For comparison reason i also run file command (version 5.44) on such
output/file-5.44.txt). Here all samples are recognized and described. When
using keep going option is also get the low priority description. Here the
phrase "DOS/MBR boot sector" is used as describing text. But here all
samples are described by phrase like "Linux kernel" (see appended
output/file-k-5.44.txt)
Unfortunately no file name suffix is shown for "old" kernel variants but for
"new" kernel variant 4 name extensions /dat/bin/lnx are listed (see appended
output/file-ext-5.44.txt) . Only generic application/octet-stream mime type
is shown (see appended output/file-i-5.44.txt).
For comparison reason i also run the file format identification utility
DROID (See
https://sourceforge.net/projects/droid/). Here many "modern"
examples are recognized. and described as "Windows Portable Executable" with
version "64 bit" by PUID fmt/900.
I had difficulties to find such "old" samples , because nowadays most
samples use the "new" format, especially all samples for UEFI
computers. Some people say we have year 2023, so do not care about such old
seldom used variants. Unfortunately the old format is still used by some
tools like boot loader lilo (See
https://en.wikipedia.org/wiki/LILO_(bootloader) or
https://www.joonet.de/lilo/ ) or older memtest tools (Memtest86+ See
https://www.memtest.org/ or
https://en.wikipedia.org/wiki/Memtest86%2B).
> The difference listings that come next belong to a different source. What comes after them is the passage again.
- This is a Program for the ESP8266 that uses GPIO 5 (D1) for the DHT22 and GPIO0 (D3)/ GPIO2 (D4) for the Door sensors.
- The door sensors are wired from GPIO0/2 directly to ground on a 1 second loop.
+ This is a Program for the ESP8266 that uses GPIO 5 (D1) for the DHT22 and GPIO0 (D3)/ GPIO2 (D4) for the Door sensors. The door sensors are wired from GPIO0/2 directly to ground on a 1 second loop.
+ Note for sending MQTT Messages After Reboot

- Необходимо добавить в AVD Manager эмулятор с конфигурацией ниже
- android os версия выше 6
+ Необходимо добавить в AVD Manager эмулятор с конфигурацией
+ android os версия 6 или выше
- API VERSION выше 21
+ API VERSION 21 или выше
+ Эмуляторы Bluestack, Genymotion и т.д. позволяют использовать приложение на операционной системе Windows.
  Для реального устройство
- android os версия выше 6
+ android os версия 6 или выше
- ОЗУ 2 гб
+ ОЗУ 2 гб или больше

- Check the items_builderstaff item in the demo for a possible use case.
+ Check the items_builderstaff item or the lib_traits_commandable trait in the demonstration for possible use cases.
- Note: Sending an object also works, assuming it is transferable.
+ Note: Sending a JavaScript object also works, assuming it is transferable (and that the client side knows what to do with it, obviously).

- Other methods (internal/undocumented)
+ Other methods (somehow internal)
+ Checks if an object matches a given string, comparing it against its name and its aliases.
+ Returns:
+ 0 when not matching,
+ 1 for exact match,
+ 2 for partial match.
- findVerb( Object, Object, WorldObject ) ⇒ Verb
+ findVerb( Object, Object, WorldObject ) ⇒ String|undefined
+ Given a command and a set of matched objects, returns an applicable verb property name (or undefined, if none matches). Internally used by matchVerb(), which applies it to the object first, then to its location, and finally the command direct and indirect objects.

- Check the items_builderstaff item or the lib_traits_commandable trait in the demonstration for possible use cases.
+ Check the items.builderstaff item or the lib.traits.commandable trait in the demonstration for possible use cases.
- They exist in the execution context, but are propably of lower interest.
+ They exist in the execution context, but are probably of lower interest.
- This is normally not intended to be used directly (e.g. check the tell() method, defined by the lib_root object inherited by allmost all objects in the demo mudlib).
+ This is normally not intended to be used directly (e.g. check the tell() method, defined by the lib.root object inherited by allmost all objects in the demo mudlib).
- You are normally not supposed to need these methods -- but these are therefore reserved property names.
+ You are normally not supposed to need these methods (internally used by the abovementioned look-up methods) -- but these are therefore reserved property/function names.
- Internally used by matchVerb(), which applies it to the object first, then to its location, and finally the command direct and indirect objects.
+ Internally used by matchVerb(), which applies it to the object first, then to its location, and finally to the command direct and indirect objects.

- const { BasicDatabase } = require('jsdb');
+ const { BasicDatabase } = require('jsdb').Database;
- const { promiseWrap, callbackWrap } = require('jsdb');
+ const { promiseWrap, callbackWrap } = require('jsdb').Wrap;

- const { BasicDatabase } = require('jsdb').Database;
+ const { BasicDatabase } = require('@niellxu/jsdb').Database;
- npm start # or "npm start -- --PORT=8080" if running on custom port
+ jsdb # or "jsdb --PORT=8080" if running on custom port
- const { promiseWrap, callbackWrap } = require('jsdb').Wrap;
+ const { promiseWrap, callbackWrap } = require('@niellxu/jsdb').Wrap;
The variant is also used for Linux LUKS ( see
https://github.com/jbruchon/elks or
https://en.wikipedia.org/wiki/Embeddable_Linux_Kernel_Subset).
What all the tools describe with phase like "boot" is triggered by boot
signature. That is expressed inside TrID definition in front block section
by XML construct like:
<Bytes>55AAEB</Bytes>
<ASCII> U</ASCII>
<Pos>510</Pos>
According to the linux/x86 boot protocol mentioned by reference URL all
"modern" linux kernel variant are characterised by Magic signature
"HdrS". This is expressed inside dat-linux.trid.xml by XML construct like:
<Bytes>48647253</Bytes>
<ASCII> H d r S</ASCII>
<Pos>514</Pos>
There is also written that this feature is supported since boot protocol
version 2.0. Now you must read between the lines. That also means "older"
Linux kernel variant with boot protocol lower version 2.0 ( that is version
1.x or maybe 0.y) does not have this field. Therefore "older" Linux kernel
are not recognized by current TrID definitions. But file command is able to
recognize such "older" kernel variants.
So i looked inside their database sources (Magdir/linux) how they do it.
Unfortunately the situation is not so clear described. At least the applied
methods test for the starting bytes. All test assume that the first 4 bytes
are b8c0078e. This byte sequence with D8 represents the x86 machine
instruction "mov ax,0x07C0 ; mov ds,ax". There is written that the following
byte sequence should be d8b800908ec0b9000129f629. Obviously this not always
true. It is true for memtest86+ samples but not for the lilo bootsect.b
sample and also not for LUKS linux sample. See following table:
d8b800908ec0b9000129f629 file command
d8b800908ec0b9000129f629 memtest86+
d8b800018ec0b9000131f631 linux LUKS
d8cd122d2000c1e006bb0090 bootsect.b lilo
For lilo sample the following byte sequence represents the x86 machine
instruction "int 0x12 ; sub ax,0x0020 ; shl ax,0x06; mov bx,0x9000"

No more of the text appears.